Alina’s return to the Little Palace, this time as the Sun Summoner rather than an unknown orphan, is one of the book’s most interesting structural choices. She has been to the palace before; she understands its politics; and yet she is now occupying a position in those politics that changes everything she previously understood about how the place works. The Darkling’s absence has created a power vacuum that several factions are competing to fill, and Alina — who did not come to this wanting power — finds herself having to wield it to survive.

Her relationship with Mal is under pressure throughout, not because either character has done anything wrong but because they are being shaped by circumstances into different people. Mal, who was Alina’s anchor in Grey Ravka, struggles to find a role in a world where she is the most important person in the room. Bardugo treats this dynamic honestly rather than resolving it artificially.

Setting Up the Conclusion

Siege and Storm’s final act accelerates everything. The Darkling’s new power — and the new kind of soldier he has created — raises the stakes beyond anything the first novel staged. The ending delivers both an emotional gut punch and a clear propulsive momentum toward Ruin and Rising. For middle volumes, which often feel like obligations rather than pleasures, this is a significant achievement.

Final Verdict

Our rating: 4.1/5 — The middle volume of the Grisha trilogy broadens the world considerably. Nikolai’s introduction is the highlight — one of Bardugo’s most beloved characters arriving fully formed — and the military politics of Ravka add texture to what was a more intimate first book.

Frequently Asked Questions

What is "Siege and Storm" about?

Alina Starkov is on the run from the Darkling — the powerful Grisha commander who wants to use her light-summoning abilities to control all of Ravka. Seeking safety at sea, she instead discovers a new amplifier and a privateer named Sturmhond whose motives are far more complicated than they appear.

What are the key takeaways from "Siege and Storm"?

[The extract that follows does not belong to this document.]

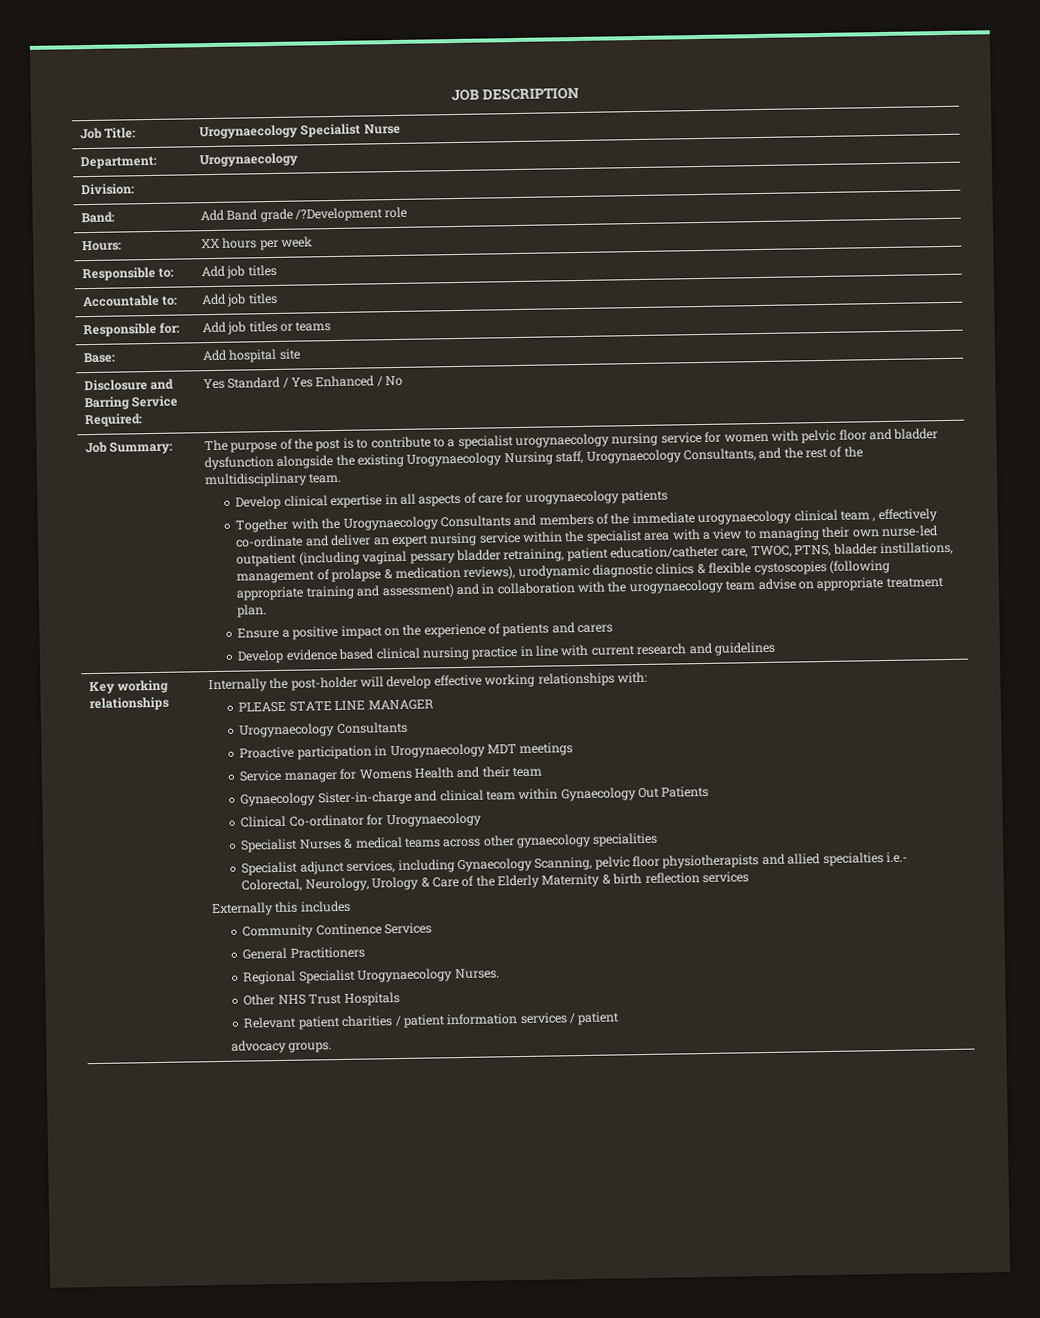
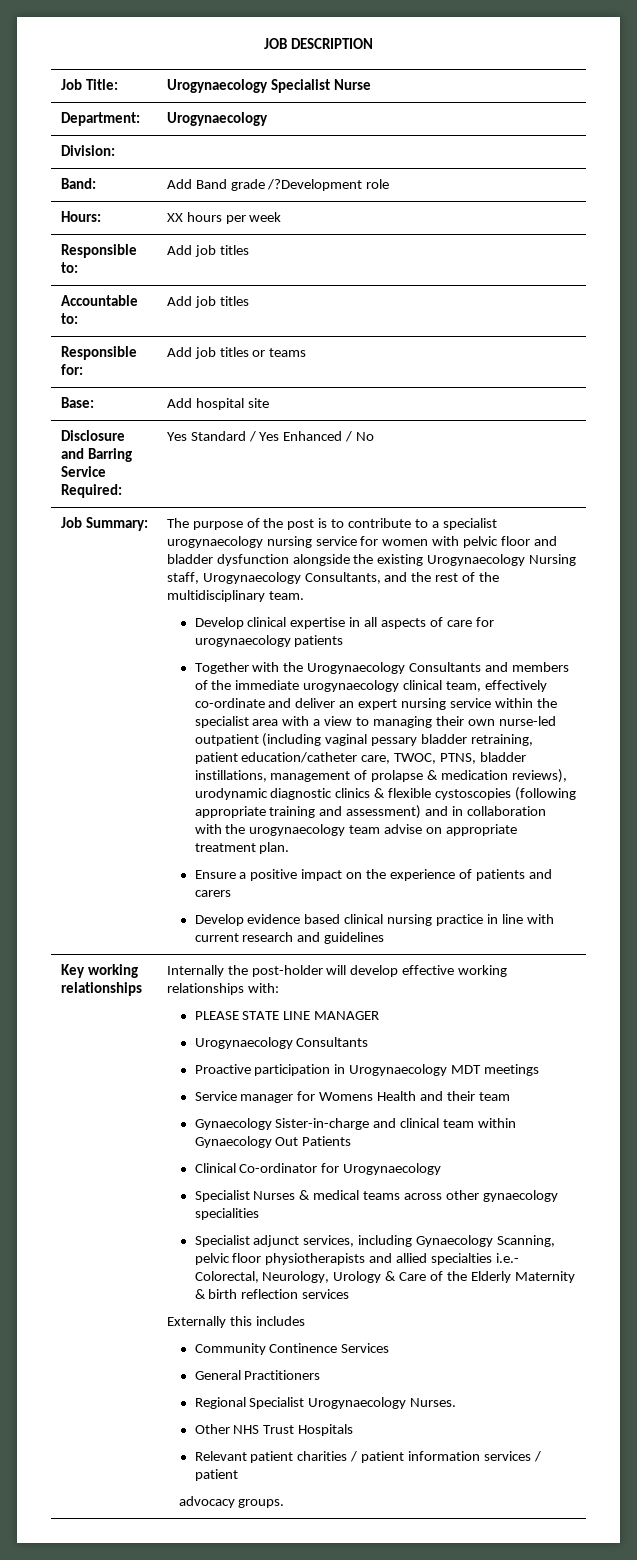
- Together with the Urogynaecology Consultants and members of the immediate urogynaecology clinical team , effectively co-ordinate and deliver an expert nursing service within the specialist area with a view to managing their own nurse-led outpatient (including vaginal pessary bladder retraining, patient education/catheter care, TWOC, PTNS, bladder instillations, management of prolapse & medication reviews), urodynamic diagnostic clinics & flexible cystoscopies (following appropriate training and assessment) and in collaboration with the urogynaecology team advise on appropriate treatment plan.
+ Together with the Urogynaecology Consultants and members of the immediate urogynaecology clinical team, effectively co-ordinate and deliver an expert nursing service within the specialist area with a view to managing their own nurse-led outpatient (including vaginal pessary bladder retraining, patient education/catheter care, TWOC, PTNS, bladder instillations, management of prolapse & medication reviews), urodynamic diagnostic clinics & flexible cystoscopies (following appropriate training and assessment) and in collaboration with the urogynaecology team advise on appropriate treatment plan.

The most interesting love triangles are not about who the protagonist loves but about who they want to become Power attracts people who want to use it — a person who gains influence must decide what they will protect it for The middle book of a trilogy succeeds by expanding the world's stakes rather than simply advancing the plot A charismatic secondary character can reshape a series' emotional landscape across multiple books

Is "Siege and Storm" worth reading?

The middle volume of the Grisha trilogy broadens the world considerably. Nikolai's introduction is the highlight — one of Bardugo's most beloved characters arriving fully formed — and the military politics of Ravka add texture to what was a more intimate first book.